* [Work required] Give the entries again in full. Nothing may be altered.

* [Task input]
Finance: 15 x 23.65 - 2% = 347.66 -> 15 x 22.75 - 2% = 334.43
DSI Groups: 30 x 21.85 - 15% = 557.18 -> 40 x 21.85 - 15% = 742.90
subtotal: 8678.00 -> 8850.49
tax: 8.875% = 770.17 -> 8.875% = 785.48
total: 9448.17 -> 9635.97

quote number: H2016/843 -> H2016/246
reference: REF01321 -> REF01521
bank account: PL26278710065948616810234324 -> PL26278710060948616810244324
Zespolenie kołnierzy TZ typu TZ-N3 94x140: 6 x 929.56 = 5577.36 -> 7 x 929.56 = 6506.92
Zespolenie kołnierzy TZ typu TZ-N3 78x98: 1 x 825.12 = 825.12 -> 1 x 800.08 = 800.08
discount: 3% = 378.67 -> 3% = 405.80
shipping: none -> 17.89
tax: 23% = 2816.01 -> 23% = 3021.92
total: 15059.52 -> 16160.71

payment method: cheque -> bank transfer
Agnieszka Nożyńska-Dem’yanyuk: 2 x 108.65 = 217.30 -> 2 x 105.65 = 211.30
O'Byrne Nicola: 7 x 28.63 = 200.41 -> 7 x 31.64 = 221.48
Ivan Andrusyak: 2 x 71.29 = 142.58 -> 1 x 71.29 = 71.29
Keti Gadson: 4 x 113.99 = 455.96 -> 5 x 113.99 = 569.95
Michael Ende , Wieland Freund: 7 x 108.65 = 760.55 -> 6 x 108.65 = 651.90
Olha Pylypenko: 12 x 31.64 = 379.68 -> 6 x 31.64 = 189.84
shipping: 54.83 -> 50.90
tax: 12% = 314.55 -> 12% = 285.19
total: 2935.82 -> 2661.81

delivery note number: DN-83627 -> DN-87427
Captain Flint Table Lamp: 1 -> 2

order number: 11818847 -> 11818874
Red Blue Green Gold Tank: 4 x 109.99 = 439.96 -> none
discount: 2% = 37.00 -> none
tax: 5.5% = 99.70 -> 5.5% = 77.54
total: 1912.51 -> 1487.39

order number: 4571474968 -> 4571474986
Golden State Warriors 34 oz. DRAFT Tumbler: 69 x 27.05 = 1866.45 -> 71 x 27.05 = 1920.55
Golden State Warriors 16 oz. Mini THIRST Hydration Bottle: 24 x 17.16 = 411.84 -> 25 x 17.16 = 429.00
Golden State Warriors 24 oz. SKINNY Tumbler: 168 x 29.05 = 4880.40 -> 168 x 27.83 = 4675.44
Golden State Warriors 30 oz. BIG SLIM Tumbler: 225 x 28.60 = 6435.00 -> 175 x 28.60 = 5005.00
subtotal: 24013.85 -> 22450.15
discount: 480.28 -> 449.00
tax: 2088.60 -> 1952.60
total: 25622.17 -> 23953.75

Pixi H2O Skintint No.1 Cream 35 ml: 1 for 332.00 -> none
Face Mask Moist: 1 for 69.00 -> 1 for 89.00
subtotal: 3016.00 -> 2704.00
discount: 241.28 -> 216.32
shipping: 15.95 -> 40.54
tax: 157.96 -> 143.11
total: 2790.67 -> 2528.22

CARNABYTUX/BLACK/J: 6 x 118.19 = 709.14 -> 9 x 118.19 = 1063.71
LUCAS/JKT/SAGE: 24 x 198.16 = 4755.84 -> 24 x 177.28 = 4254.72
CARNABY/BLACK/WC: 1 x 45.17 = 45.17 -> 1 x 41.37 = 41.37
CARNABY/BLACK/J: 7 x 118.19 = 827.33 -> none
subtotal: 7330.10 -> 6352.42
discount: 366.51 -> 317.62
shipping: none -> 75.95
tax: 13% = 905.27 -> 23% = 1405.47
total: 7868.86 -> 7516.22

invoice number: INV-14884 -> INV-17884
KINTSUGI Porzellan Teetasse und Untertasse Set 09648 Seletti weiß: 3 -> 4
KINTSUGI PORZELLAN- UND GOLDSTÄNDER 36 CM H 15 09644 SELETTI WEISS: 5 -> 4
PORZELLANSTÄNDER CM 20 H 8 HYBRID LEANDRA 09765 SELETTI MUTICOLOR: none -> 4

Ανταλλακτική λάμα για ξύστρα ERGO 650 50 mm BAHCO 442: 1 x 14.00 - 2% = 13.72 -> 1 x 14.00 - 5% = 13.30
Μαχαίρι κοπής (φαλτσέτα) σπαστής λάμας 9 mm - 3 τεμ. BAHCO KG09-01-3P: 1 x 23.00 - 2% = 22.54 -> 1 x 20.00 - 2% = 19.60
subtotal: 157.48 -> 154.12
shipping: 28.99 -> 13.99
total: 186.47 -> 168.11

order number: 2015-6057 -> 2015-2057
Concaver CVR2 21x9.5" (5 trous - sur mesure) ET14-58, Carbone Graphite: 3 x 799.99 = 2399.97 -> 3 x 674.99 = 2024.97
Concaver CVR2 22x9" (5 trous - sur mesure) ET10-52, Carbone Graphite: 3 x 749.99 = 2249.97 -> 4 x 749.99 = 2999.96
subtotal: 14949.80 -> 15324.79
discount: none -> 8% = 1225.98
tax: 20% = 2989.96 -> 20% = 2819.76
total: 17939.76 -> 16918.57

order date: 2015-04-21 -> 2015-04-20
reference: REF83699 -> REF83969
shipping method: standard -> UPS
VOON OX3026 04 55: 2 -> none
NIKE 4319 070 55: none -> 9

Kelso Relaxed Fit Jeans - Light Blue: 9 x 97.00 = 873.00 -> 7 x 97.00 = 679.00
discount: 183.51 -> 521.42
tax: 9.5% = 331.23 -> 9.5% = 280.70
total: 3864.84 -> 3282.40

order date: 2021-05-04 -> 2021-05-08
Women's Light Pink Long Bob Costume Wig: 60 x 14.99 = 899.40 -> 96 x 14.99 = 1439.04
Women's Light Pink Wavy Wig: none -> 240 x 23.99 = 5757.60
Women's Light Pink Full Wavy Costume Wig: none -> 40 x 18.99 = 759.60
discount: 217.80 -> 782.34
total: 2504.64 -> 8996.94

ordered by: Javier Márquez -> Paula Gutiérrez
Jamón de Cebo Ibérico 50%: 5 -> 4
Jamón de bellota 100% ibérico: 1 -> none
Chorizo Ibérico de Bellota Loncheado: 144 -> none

* [Result of the task]
Finance: 15 x 23.65 - 2% = 347.66 -> 15 x 22.75 - 2% = 334.43
DSI Groups: 30 x 21.85 - 15% = 557.18 -> 40 x 21.85 - 15% = 742.90
subtotal: 8678.00 -> 8850.49
tax: 8.875% = 770.17 -> 8.875% = 785.48
total: 9448.17 -> 9635.97

quote number: H2016/843 -> H2016/246
reference: REF01321 -> REF01521
bank account: PL26278710065948616810234324 -> PL26278710060948616810244324
Zespolenie kołnierzy TZ typu TZ-N3 94x140: 6 x 929.56 = 5577.36 -> 7 x 929.56 = 6506.92
Zespolenie kołnierzy TZ typu TZ-N3 78x98: 1 x 825.12 = 825.12 -> 1 x 800.08 = 800.08
discount: 3% = 378.67 -> 3% = 405.80
shipping: none -> 17.89
tax: 23% = 2816.01 -> 23% = 3021.92
total: 15059.52 -> 16160.71

payment method: cheque -> bank transfer
Agnieszka Nożyńska-Dem’yanyuk: 2 x 108.65 = 217.30 -> 2 x 105.65 = 211.30
O'Byrne Nicola: 7 x 28.63 = 200.41 -> 7 x 31.64 = 221.48
Ivan Andrusyak: 2 x 71.29 = 142.58 -> 1 x 71.29 = 71.29
Keti Gadson: 4 x 113.99 = 455.96 -> 5 x 113.99 = 569.95
Michael Ende , Wieland Freund: 7 x 108.65 = 760.55 -> 6 x 108.65 = 651.90
Olha Pylypenko: 12 x 31.64 = 379.68 -> 6 x 31.64 = 189.84
shipping: 54.83 -> 50.90
tax: 12% = 314.55 -> 12% = 285.19
total: 2935.82 -> 2661.81

delivery note number: DN-83627 -> DN-87427
Captain Flint Table Lamp: 1 -> 2

order number: 11818847 -> 11818874
Red Blue Green Gold Tank: 4 x 109.99 = 439.96 -> none
discount: 2% = 37.00 -> none
tax: 5.5% = 99.70 -> 5.5% = 77.54
total: 1912.51 -> 1487.39

order number: 4571474968 -> 4571474986
Golden State Warriors 34 oz. DRAFT Tumbler: 69 x 27.05 = 1866.45 -> 71 x 27.05 = 1920.55
Golden State Warriors 16 oz. Mini THIRST Hydration Bottle: 24 x 17.16 = 411.84 -> 25 x 17.16 = 429.00
Golden State Warriors 24 oz. SKINNY Tumbler: 168 x 29.05 = 4880.40 -> 168 x 27.83 = 4675.44
Golden State Warriors 30 oz. BIG SLIM Tumbler: 225 x 28.60 = 6435.00 -> 175 x 28.60 = 5005.00
subtotal: 24013.85 -> 22450.15
discount: 480.28 -> 449.00
tax: 2088.60 -> 1952.60
total: 25622.17 -> 23953.75

Pixi H2O Skintint No.1 Cream 35 ml: 1 for 332.00 -> none
Face Mask Moist: 1 for 69.00 -> 1 for 89.00
subtotal: 3016.00 -> 2704.00
discount: 241.28 -> 216.32
shipping: 15.95 -> 40.54
tax: 157.96 -> 143.11
total: 2790.67 -> 2528.22

CARNABYTUX/BLACK/J: 6 x 118.19 = 709.14 -> 9 x 118.19 = 1063.71
LUCAS/JKT/SAGE: 24 x 198.16 = 4755.84 -> 24 x 177.28 = 4254.72
CARNABY/BLACK/WC: 1 x 45.17 = 45.17 -> 1 x 41.37 = 41.37
CARNABY/BLACK/J: 7 x 118.19 = 827.33 -> none
subtotal: 7330.10 -> 6352.42
discount: 366.51 -> 317.62
shipping: none -> 75.95
tax: 13% = 905.27 -> 23% = 1405.47
total: 7868.86 -> 7516.22

invoice number: INV-14884 -> INV-17884
KINTSUGI Porzellan Teetasse und Untertasse Set 09648 Seletti weiß: 3 -> 4
KINTSUGI PORZELLAN- UND GOLDSTÄNDER 36 CM H 15 09644 SELETTI WEISS: 5 -> 4
PORZELLANSTÄNDER CM 20 H 8 HYBRID LEANDRA 09765 SELETTI MUTICOLOR: none -> 4

Ανταλλακτική λάμα για ξύστρα ERGO 650 50 mm BAHCO 442: 1 x 14.00 - 2% = 13.72 -> 1 x 14.00 - 5% = 13.30
Μαχαίρι κοπής (φαλτσέτα) σπαστής λάμας 9 mm - 3 τεμ. BAHCO KG09-01-3P: 1 x 23.00 - 2% = 22.54 -> 1 x 20.00 - 2% = 19.60
subtotal: 157.48 -> 154.12
shipping: 28.99 -> 13.99
total: 186.47 -> 168.11

order number: 2015-6057 -> 2015-2057
Concaver CVR2 21x9.5" (5 trous - sur mesure) ET14-58, Carbone Graphite: 3 x 799.99 = 2399.97 -> 3 x 674.99 = 2024.97
Concaver CVR2 22x9" (5 trous - sur mesure) ET10-52, Carbone Graphite: 3 x 749.99 = 2249.97 -> 4 x 749.99 = 2999.96
subtotal: 14949.80 -> 15324.79
discount: none -> 8% = 1225.98
tax: 20% = 2989.96 -> 20% = 2819.76
total: 17939.76 -> 16918.57

order date: 2015-04-21 -> 2015-04-20
reference: REF83699 -> REF83969
shipping method: standard -> UPS
VOON OX3026 04 55: 2 -> none
NIKE 4319 070 55: none -> 9

Kelso Relaxed Fit Jeans - Light Blue: 9 x 97.00 = 873.00 -> 7 x 97.00 = 679.00
discount: 183.51 -> 521.42
tax: 9.5% = 331.23 -> 9.5% = 280.70
total: 3864.84 -> 3282.40

order date: 2021-05-04 -> 2021-05-08
Women's Light Pink Long Bob Costume Wig: 60 x 14.99 = 899.40 -> 96 x 14.99 = 1439.04
Women's Light Pink Wavy Wig: none -> 240 x 23.99 = 5757.60
Women's Light Pink Full Wavy Costume Wig: none -> 40 x 18.99 = 759.60
discount: 217.80 -> 782.34
total: 2504.64 -> 8996.94

ordered by: Javier Márquez -> Paula Gutiérrez
Jamón de Cebo Ibérico 50%: 5 -> 4
Jamón de bellota 100% ibérico: 1 -> none
Chorizo Ibérico de Bellota Loncheado: 144 -> none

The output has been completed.